§ **Task to complete**: Starting with the line that holds "text: 49.4432 ->" and stopping after the line that holds "html: <div>12 x", repeat the lines below word for word, without the pictures.

§ **Listed records**:
========
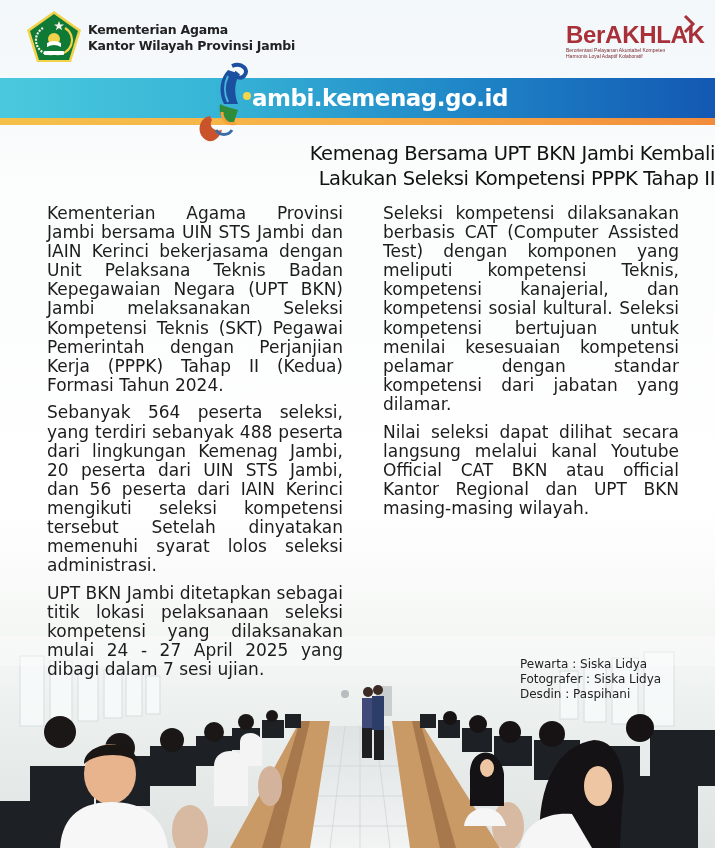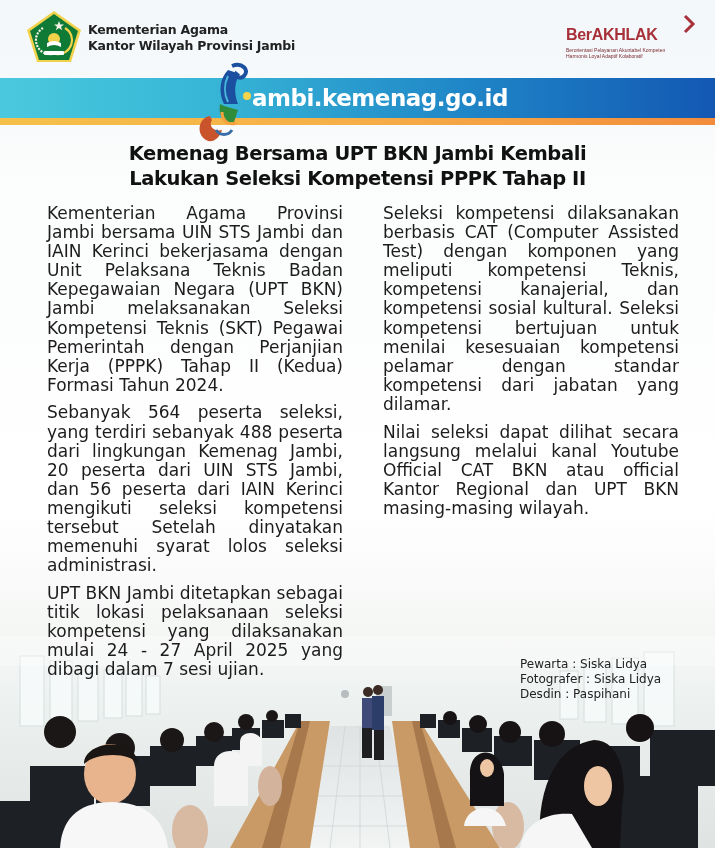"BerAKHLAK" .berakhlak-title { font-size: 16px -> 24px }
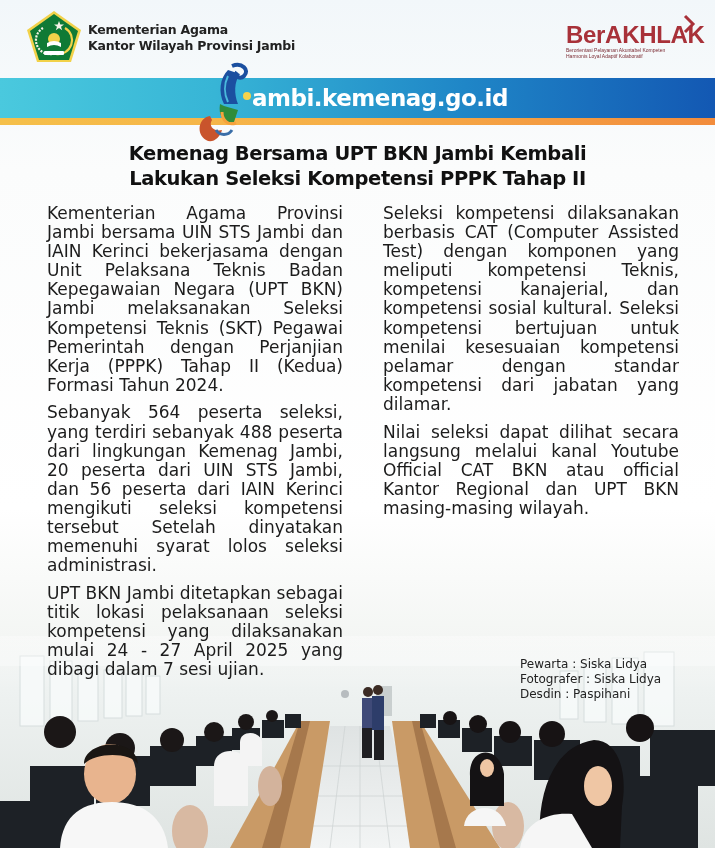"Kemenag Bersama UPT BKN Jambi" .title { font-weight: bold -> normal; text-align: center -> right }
========
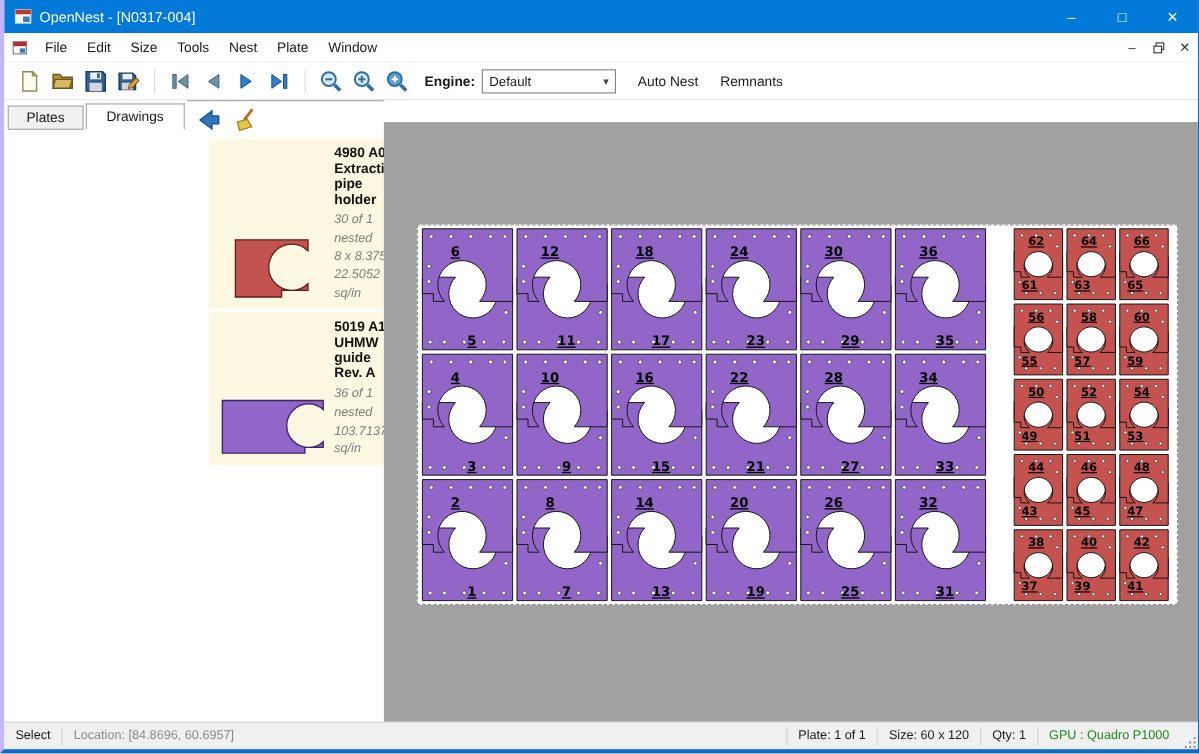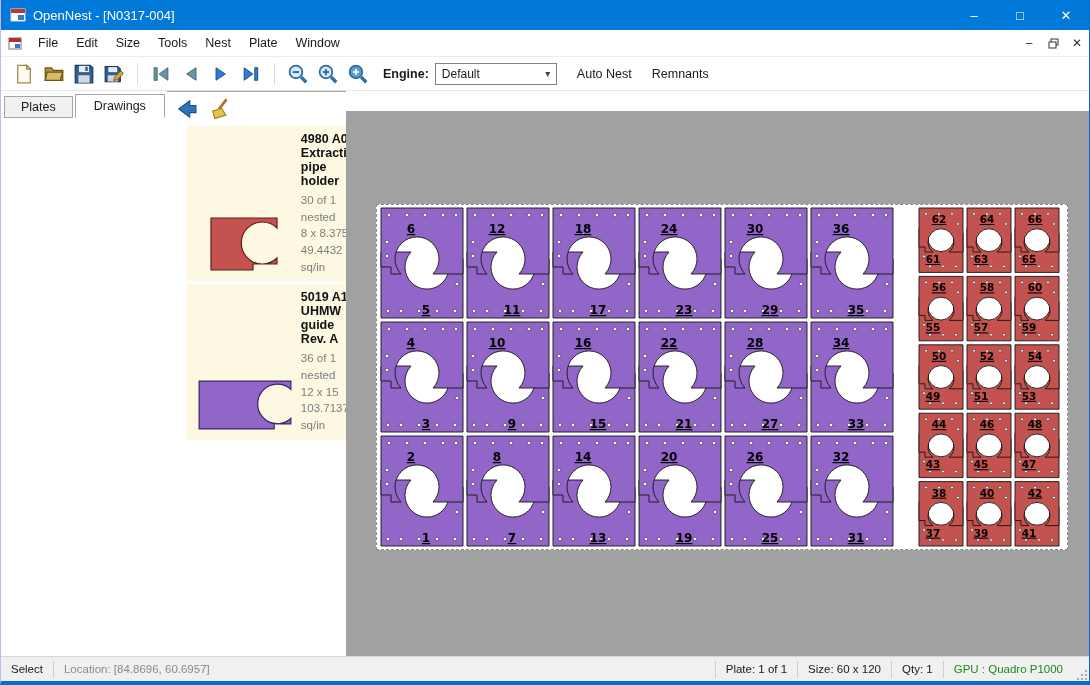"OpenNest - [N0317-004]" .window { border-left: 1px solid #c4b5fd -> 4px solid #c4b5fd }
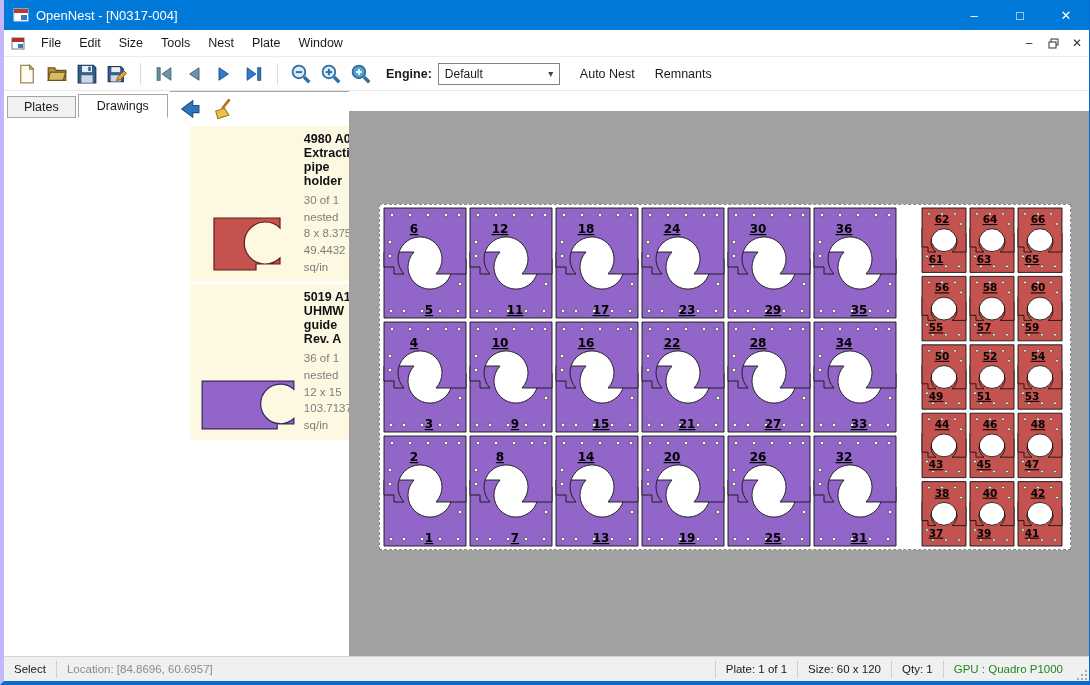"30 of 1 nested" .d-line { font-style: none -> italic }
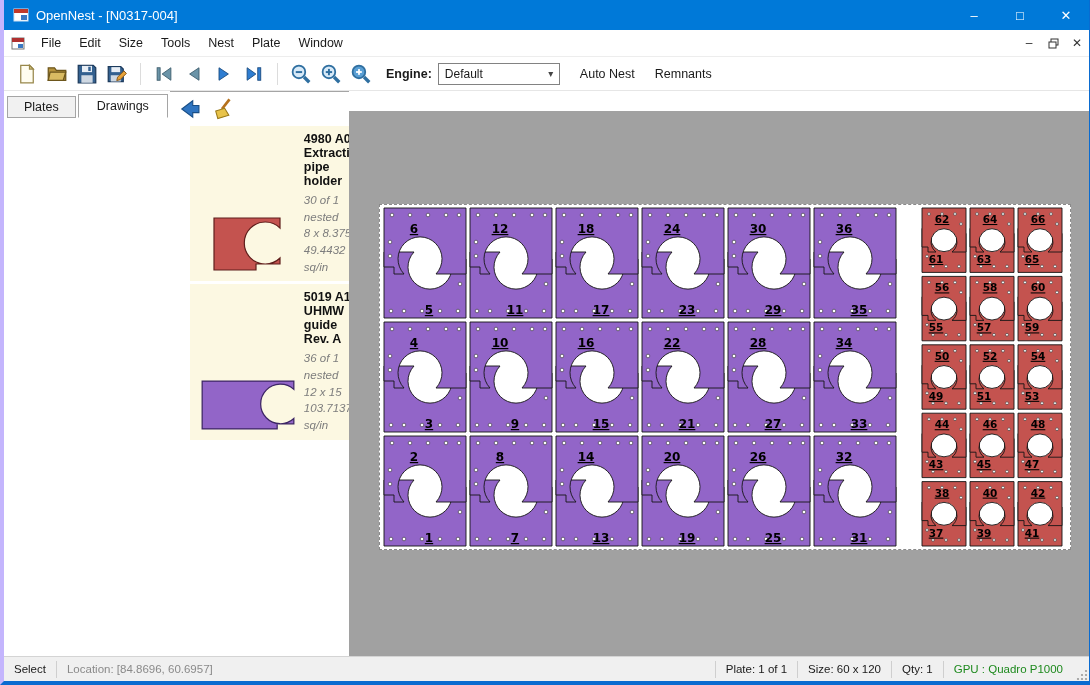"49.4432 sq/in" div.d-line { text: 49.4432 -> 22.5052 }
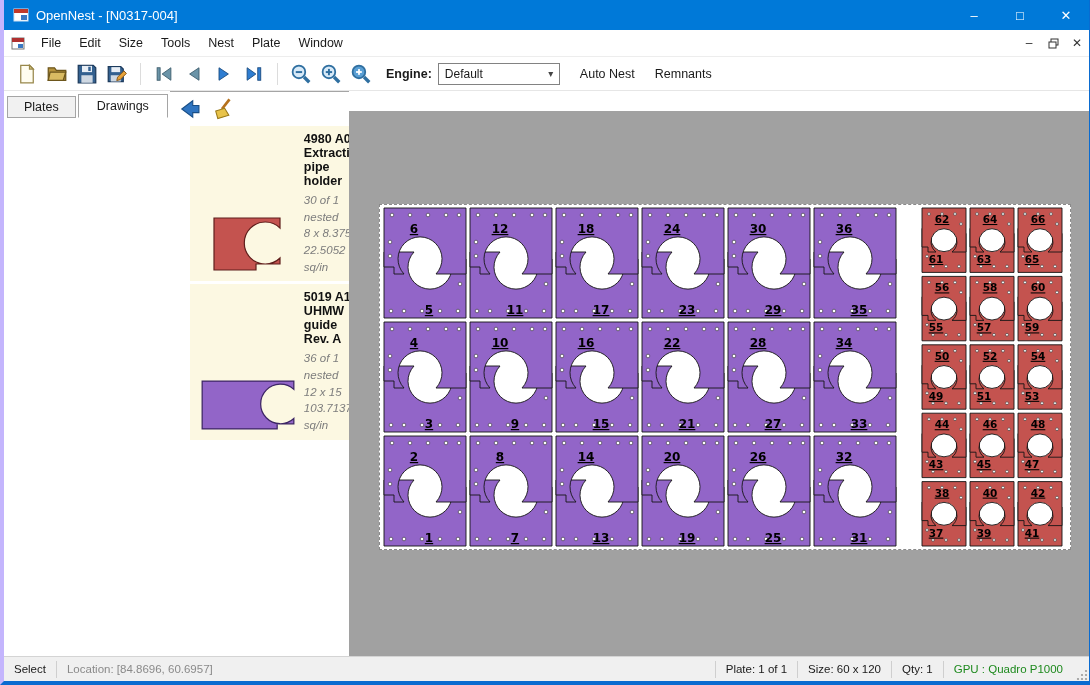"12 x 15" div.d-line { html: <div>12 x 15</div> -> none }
========
§ **Exercise solution**:
"49.4432 sq/in" div.d-line { text: 49.4432 -> 22.5052 }
"12 x 15" div.d-line { html: <div>12 x 15</div> -> none }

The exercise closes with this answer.